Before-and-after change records
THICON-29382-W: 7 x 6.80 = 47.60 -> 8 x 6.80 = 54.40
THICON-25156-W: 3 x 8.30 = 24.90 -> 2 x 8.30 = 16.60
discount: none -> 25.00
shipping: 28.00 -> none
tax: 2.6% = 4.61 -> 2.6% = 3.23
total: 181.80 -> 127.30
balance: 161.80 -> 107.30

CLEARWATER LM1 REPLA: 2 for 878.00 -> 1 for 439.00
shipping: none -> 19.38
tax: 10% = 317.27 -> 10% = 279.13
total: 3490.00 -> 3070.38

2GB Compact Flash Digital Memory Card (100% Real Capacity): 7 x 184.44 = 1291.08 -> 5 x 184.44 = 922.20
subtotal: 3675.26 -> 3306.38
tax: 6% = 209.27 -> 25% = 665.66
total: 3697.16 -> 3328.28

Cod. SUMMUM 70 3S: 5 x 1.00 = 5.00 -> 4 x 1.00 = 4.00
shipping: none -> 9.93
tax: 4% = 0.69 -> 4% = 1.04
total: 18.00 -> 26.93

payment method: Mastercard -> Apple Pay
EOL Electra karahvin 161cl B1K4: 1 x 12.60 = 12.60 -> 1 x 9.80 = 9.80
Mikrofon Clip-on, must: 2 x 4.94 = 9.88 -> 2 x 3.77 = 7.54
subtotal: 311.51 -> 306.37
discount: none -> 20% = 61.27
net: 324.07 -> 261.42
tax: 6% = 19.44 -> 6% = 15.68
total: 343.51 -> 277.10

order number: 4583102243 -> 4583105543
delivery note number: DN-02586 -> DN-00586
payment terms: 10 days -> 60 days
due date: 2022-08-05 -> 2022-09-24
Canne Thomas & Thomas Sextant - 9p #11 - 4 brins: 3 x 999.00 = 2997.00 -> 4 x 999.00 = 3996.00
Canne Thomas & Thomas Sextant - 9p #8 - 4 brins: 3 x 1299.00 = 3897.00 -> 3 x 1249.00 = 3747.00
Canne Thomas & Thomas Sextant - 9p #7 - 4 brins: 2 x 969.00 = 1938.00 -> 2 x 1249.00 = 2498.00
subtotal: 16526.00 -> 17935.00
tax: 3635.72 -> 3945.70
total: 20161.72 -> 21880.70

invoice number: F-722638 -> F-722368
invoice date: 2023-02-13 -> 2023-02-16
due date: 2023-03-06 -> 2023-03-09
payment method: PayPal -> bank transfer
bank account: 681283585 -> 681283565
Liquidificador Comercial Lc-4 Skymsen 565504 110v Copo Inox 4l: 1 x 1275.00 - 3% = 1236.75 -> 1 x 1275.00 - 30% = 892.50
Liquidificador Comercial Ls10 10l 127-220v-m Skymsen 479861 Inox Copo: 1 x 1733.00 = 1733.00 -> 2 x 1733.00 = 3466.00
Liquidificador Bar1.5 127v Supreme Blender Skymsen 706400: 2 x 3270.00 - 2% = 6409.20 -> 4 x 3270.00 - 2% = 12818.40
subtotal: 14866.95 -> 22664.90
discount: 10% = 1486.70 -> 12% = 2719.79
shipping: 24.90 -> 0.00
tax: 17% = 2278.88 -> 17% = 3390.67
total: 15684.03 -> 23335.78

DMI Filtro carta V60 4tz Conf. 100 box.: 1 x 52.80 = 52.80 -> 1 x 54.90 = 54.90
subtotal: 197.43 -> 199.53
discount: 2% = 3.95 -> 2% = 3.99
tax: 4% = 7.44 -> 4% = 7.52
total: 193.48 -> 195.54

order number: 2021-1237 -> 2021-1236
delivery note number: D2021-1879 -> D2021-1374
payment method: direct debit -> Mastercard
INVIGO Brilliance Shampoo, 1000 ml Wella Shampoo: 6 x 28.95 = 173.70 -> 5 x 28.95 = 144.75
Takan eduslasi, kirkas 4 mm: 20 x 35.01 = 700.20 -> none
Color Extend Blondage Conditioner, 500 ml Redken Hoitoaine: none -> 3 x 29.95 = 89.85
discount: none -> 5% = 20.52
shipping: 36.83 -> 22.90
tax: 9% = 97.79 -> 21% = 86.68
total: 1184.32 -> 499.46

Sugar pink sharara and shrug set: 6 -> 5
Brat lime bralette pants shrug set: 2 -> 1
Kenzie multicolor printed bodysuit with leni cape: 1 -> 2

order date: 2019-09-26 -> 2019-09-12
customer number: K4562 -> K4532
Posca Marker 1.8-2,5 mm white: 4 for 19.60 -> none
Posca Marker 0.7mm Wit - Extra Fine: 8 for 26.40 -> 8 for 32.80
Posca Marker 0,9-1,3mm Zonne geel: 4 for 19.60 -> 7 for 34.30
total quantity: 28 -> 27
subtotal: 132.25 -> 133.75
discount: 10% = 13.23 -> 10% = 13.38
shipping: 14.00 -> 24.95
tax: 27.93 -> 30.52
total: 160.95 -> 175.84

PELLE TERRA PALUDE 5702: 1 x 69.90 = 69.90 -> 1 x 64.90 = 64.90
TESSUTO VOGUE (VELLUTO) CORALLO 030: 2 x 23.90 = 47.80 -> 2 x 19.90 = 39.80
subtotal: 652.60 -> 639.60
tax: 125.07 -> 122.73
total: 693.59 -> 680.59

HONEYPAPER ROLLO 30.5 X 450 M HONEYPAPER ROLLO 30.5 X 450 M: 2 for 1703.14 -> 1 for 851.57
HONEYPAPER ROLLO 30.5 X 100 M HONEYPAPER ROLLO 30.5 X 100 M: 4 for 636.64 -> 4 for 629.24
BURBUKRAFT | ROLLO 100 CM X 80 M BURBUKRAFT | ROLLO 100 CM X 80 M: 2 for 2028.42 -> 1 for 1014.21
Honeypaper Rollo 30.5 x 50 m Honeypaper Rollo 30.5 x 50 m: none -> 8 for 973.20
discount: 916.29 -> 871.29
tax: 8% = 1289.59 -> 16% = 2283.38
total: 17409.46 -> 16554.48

▸ **EXERCISE DESCRIPTION**
All the entries must be retyped exactly.

▸ **REPLY**
THICON-29382-W: 7 x 6.80 = 47.60 -> 8 x 6.80 = 54.40
THICON-25156-W: 3 x 8.30 = 24.90 -> 2 x 8.30 = 16.60
discount: none -> 25.00
shipping: 28.00 -> none
tax: 2.6% = 4.61 -> 2.6% = 3.23
total: 181.80 -> 127.30
balance: 161.80 -> 107.30

CLEARWATER LM1 REPLA: 2 for 878.00 -> 1 for 439.00
shipping: none -> 19.38
tax: 10% = 317.27 -> 10% = 279.13
total: 3490.00 -> 3070.38

2GB Compact Flash Digital Memory Card (100% Real Capacity): 7 x 184.44 = 1291.08 -> 5 x 184.44 = 922.20
subtotal: 3675.26 -> 3306.38
tax: 6% = 209.27 -> 25% = 665.66
total: 3697.16 -> 3328.28

Cod. SUMMUM 70 3S: 5 x 1.00 = 5.00 -> 4 x 1.00 = 4.00
shipping: none -> 9.93
tax: 4% = 0.69 -> 4% = 1.04
total: 18.00 -> 26.93

payment method: Mastercard -> Apple Pay
EOL Electra karahvin 161cl B1K4: 1 x 12.60 = 12.60 -> 1 x 9.80 = 9.80
Mikrofon Clip-on, must: 2 x 4.94 = 9.88 -> 2 x 3.77 = 7.54
subtotal: 311.51 -> 306.37
discount: none -> 20% = 61.27
net: 324.07 -> 261.42
tax: 6% = 19.44 -> 6% = 15.68
total: 343.51 -> 277.10

order number: 4583102243 -> 4583105543
delivery note number: DN-02586 -> DN-00586
payment terms: 10 days -> 60 days
due date: 2022-08-05 -> 2022-09-24
Canne Thomas & Thomas Sextant - 9p #11 - 4 brins: 3 x 999.00 = 2997.00 -> 4 x 999.00 = 3996.00
Canne Thomas & Thomas Sextant - 9p #8 - 4 brins: 3 x 1299.00 = 3897.00 -> 3 x 1249.00 = 3747.00
Canne Thomas & Thomas Sextant - 9p #7 - 4 brins: 2 x 969.00 = 1938.00 -> 2 x 1249.00 = 2498.00
subtotal: 16526.00 -> 17935.00
tax: 3635.72 -> 3945.70
total: 20161.72 -> 21880.70

invoice number: F-722638 -> F-722368
invoice date: 2023-02-13 -> 2023-02-16
due date: 2023-03-06 -> 2023-03-09
payment method: PayPal -> bank transfer
bank account: 681283585 -> 681283565
Liquidificador Comercial Lc-4 Skymsen 565504 110v Copo Inox 4l: 1 x 1275.00 - 3% = 1236.75 -> 1 x 1275.00 - 30% = 892.50
Liquidificador Comercial Ls10 10l 127-220v-m Skymsen 479861 Inox Copo: 1 x 1733.00 = 1733.00 -> 2 x 1733.00 = 3466.00
Liquidificador Bar1.5 127v Supreme Blender Skymsen 706400: 2 x 3270.00 - 2% = 6409.20 -> 4 x 3270.00 - 2% = 12818.40
subtotal: 14866.95 -> 22664.90
discount: 10% = 1486.70 -> 12% = 2719.79
shipping: 24.90 -> 0.00
tax: 17% = 2278.88 -> 17% = 3390.67
total: 15684.03 -> 23335.78

DMI Filtro carta V60 4tz Conf. 100 box.: 1 x 52.80 = 52.80 -> 1 x 54.90 = 54.90
subtotal: 197.43 -> 199.53
discount: 2% = 3.95 -> 2% = 3.99
tax: 4% = 7.44 -> 4% = 7.52
total: 193.48 -> 195.54

order number: 2021-1237 -> 2021-1236
delivery note number: D2021-1879 -> D2021-1374
payment method: direct debit -> Mastercard
INVIGO Brilliance Shampoo, 1000 ml Wella Shampoo: 6 x 28.95 = 173.70 -> 5 x 28.95 = 144.75
Takan eduslasi, kirkas 4 mm: 20 x 35.01 = 700.20 -> none
Color Extend Blondage Conditioner, 500 ml Redken Hoitoaine: none -> 3 x 29.95 = 89.85
discount: none -> 5% = 20.52
shipping: 36.83 -> 22.90
tax: 9% = 97.79 -> 21% = 86.68
total: 1184.32 -> 499.46

Sugar pink sharara and shrug set: 6 -> 5
Brat lime bralette pants shrug set: 2 -> 1
Kenzie multicolor printed bodysuit with leni cape: 1 -> 2

order date: 2019-09-26 -> 2019-09-12
customer number: K4562 -> K4532
Posca Marker 1.8-2,5 mm white: 4 for 19.60 -> none
Posca Marker 0.7mm Wit - Extra Fine: 8 for 26.40 -> 8 for 32.80
Posca Marker 0,9-1,3mm Zonne geel: 4 for 19.60 -> 7 for 34.30
total quantity: 28 -> 27
subtotal: 132.25 -> 133.75
discount: 10% = 13.23 -> 10% = 13.38
shipping: 14.00 -> 24.95
tax: 27.93 -> 30.52
total: 160.95 -> 175.84

PELLE TERRA PALUDE 5702: 1 x 69.90 = 69.90 -> 1 x 64.90 = 64.90
TESSUTO VOGUE (VELLUTO) CORALLO 030: 2 x 23.90 = 47.80 -> 2 x 19.90 = 39.80
subtotal: 652.60 -> 639.60
tax: 125.07 -> 122.73
total: 693.59 -> 680.59

HONEYPAPER ROLLO 30.5 X 450 M HONEYPAPER ROLLO 30.5 X 450 M: 2 for 1703.14 -> 1 for 851.57
HONEYPAPER ROLLO 30.5 X 100 M HONEYPAPER ROLLO 30.5 X 100 M: 4 for 636.64 -> 4 for 629.24
BURBUKRAFT | ROLLO 100 CM X 80 M BURBUKRAFT | ROLLO 100 CM X 80 M: 2 for 2028.42 -> 1 for 1014.21
Honeypaper Rollo 30.5 x 50 m Honeypaper Rollo 30.5 x 50 m: none -> 8 for 973.20
discount: 916.29 -> 871.29
tax: 8% = 1289.59 -> 16% = 2283.38
total: 17409.46 -> 16554.48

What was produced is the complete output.